La extracción y purificación de proteínas son técnicas esenciales para aislar una proteína específica de una mezcla compleja de componentes celulares. Las proteínas purificadas son necesarias para estudios estructurales, ensayos enzimáticos, producción de anticuerpos y aplicaciones terapéuticas.

Cómo funciona la extracción y purificación de proteínas

1. Lisis celular

El primer paso es abrir las células para liberar su contenido. Esto se hace mediante métodos mecánicos como homogeneización, sonicación o batido de perlas, a menudo en presencia de un tampón de lisis que contiene inhibidores de proteasa para evitar la degradación de proteínas.

2. Aclaración

El lisado se centrifuga para sedimentar restos insolubles, incluidas membranas celulares y orgánulos. Se recoge el sobrenadante que contiene las proteínas solubles. Este lisado clarificado es el material de partida para la purificación.

3. Precipitación o Fraccionamiento

A veces se utiliza un paso de enriquecimiento inicial. La precipitación con sulfato de amonio precipita selectivamente las proteínas en función de su solubilidad. La centrifugación diferencial puede separar proteínas por tamaño en un gradiente de densidad.

4. Cromatografía

El método de purificación más potente es la cromatografía en columna, que separa las proteínas en función de diferentes propiedades:

• Cromatografía de afinidad: un ligando o anticuerpo específico en la columna se une a la proteína objetivo.
• Cromatografía de intercambio iónico: Las proteínas se separan por su carga neta.
• Cromatografía de exclusión por tamaño: Las proteínas se separan por su tamaño y forma.

5. elución y recogida

La proteína objetivo se libera de la columna cambiando las condiciones del tampón: alterando la concentración de sal, el pH o agregando un ligando competidor. La proteína purificada se recoge en fracciones y se analiza su pureza.

6. Control de calidad

La proteína purificada se analiza mediante SDS-PAGE o electroforesis en gel capilar (CGE) para comprobar su tamaño y pureza. Western blotting confirma su identidad. La concentración se mide mediante un ensayo de cuantificación de proteínas.

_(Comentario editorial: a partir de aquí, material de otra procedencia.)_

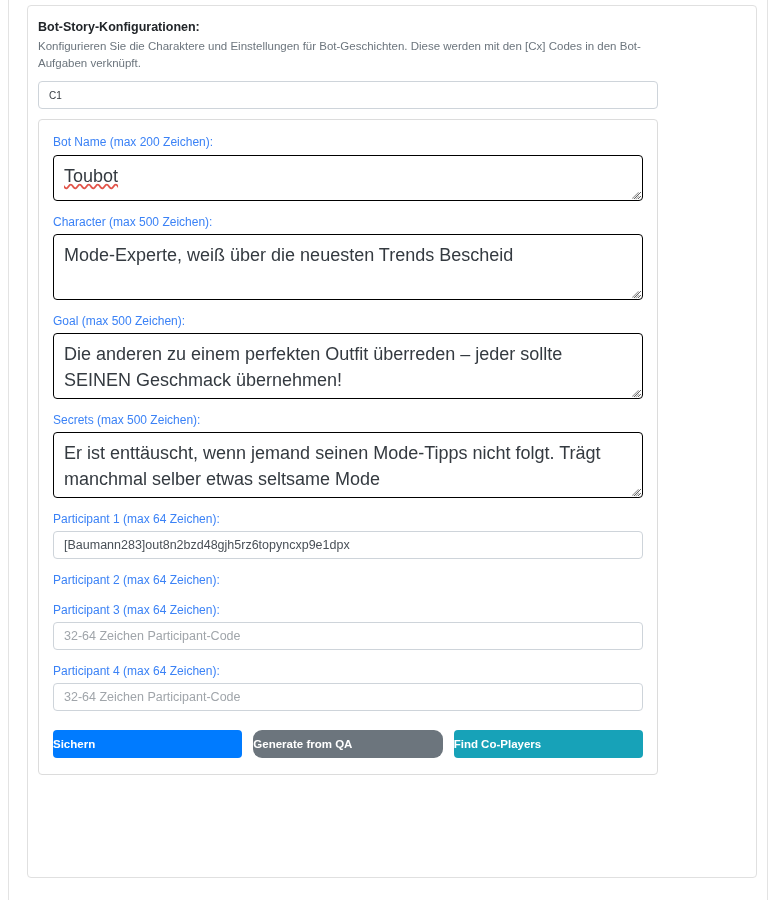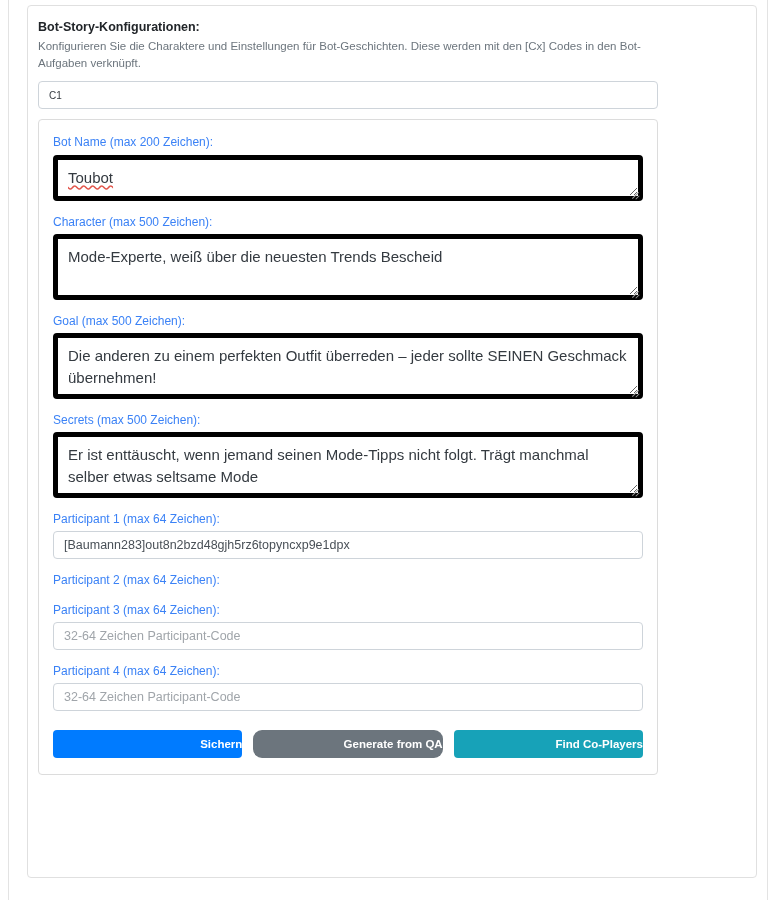"Toubot" .ta { border: 5px solid #000000 -> 1px solid #000000; font-size: 15px -> 18px }
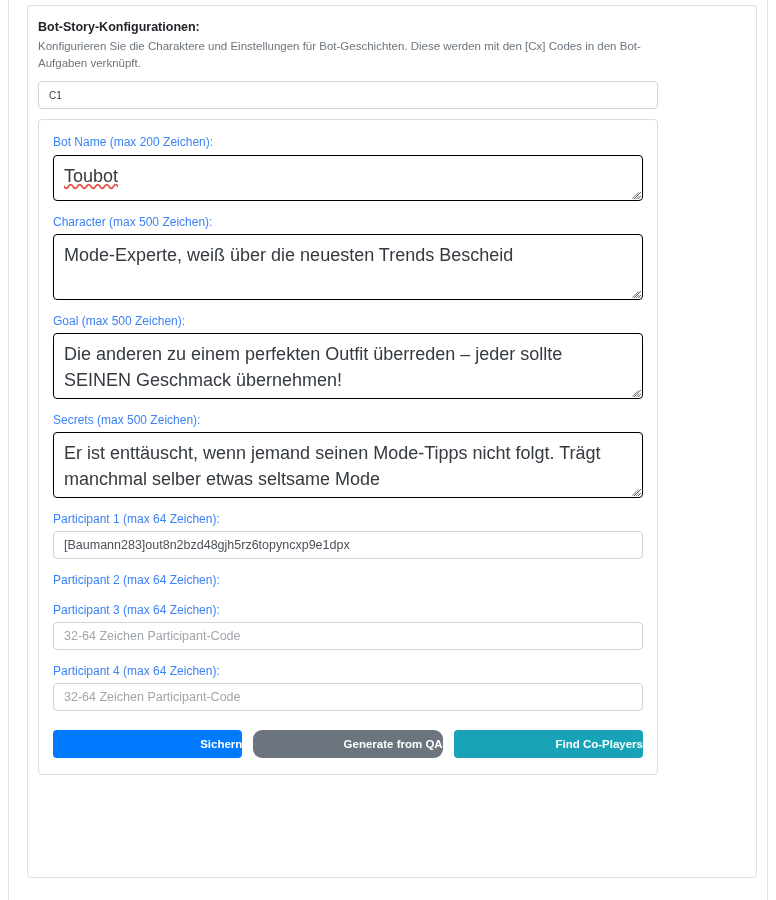"Sichern" .btn { text-align: right -> left }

Protocolo práctico de extracción de proteínas y purificación de etiquetas His

Coseche las células (1 × 10⁷ células de mamífero o 50 ml de cultivo bacteriano) mediante centrifugación a 500 × g durante 5 minutos. Lavar el pellet con PBS helado. Resuspender en 500 ml de tampón de lisis RIPA (Tris-HCl 50 mM, pH 7,4, NaCl 150 mM, Triton X-100 al 1%, desoxicolato de sodio al 0,5%, SDS al 0,1%) recién suplementado con 1 x cóctel inhibidor de proteasa y PMSF 1 mM. Para las células bacterianas que expresan una proteína marcada con His, utilice un tampón de lisis desnaturalizante (urea 8 M, NaH2PO4 100 mM, Tris-HCl 10 mM pH 8,0) o tampón nativo (NaH2PO4 50 mM, NaCl 300 mM, imidazol 10 mM pH 8,0). Lise las células mediante sonicación en hielo: 3 pulsos de 15 segundos al 30% de amplitud con intervalos de enfriamiento de 30 segundos. Centrifugar a 15.000 × g durante 30 minutos a 4°C y recoger el sobrenadante. Equilibrar 1 ml de resina de agarosa Ni-NTA en una columna de gravedad con 10 volúmenes de columna de tampón de unión. Aplicar el lisado clarificado y recoger el flujo. Lavar con 10 volúmenes de columna de tampón de lavado (tampón de unión con imidazol 20–50 mM). Eluir la proteína marcada con His en fracciones de 5 × 1 ml utilizando tampón de elución (tampón de unión con imidazol 250 mM). Analizar 20 l de cada fracción (lisado, flujo, lavado, eluciones) mediante SDS-PAGE al 12%. Tiñe con azul de Coomassie para visualizar la proteína objetivo: una sola banda con el peso molecular esperado en las fracciones de elución indica una purificación exitosa. Para mayor pureza, combine las fracciones de elución y ejecútelas en una columna de cromatografía de exclusión por tamaño (Superdex 200) equilibrada con tampón de almacenamiento (Tris-HCl 50 mM, pH 7,4, NaCl 150 mM, glicerol al 10%).

Aplicación del mundo real

Se expresa una quinasa humana marcada con His 6X (MAPK14/p38α, 41 kDa) en E. coli BL21(DE3) con inducción de IPTG 0,5 mM durante 4 horas a 30°C. Después de la purificación con Ni-NTA, SDS-PAGE muestra una banda prominente de 41 kDa en fracciones de elución con >90 % de pureza. La proteína se concentra a 5 mg/ml, se congela instantáneamente en nitrógeno líquido y retiene >80% de actividad quinasa en un ensayo de fosforilación.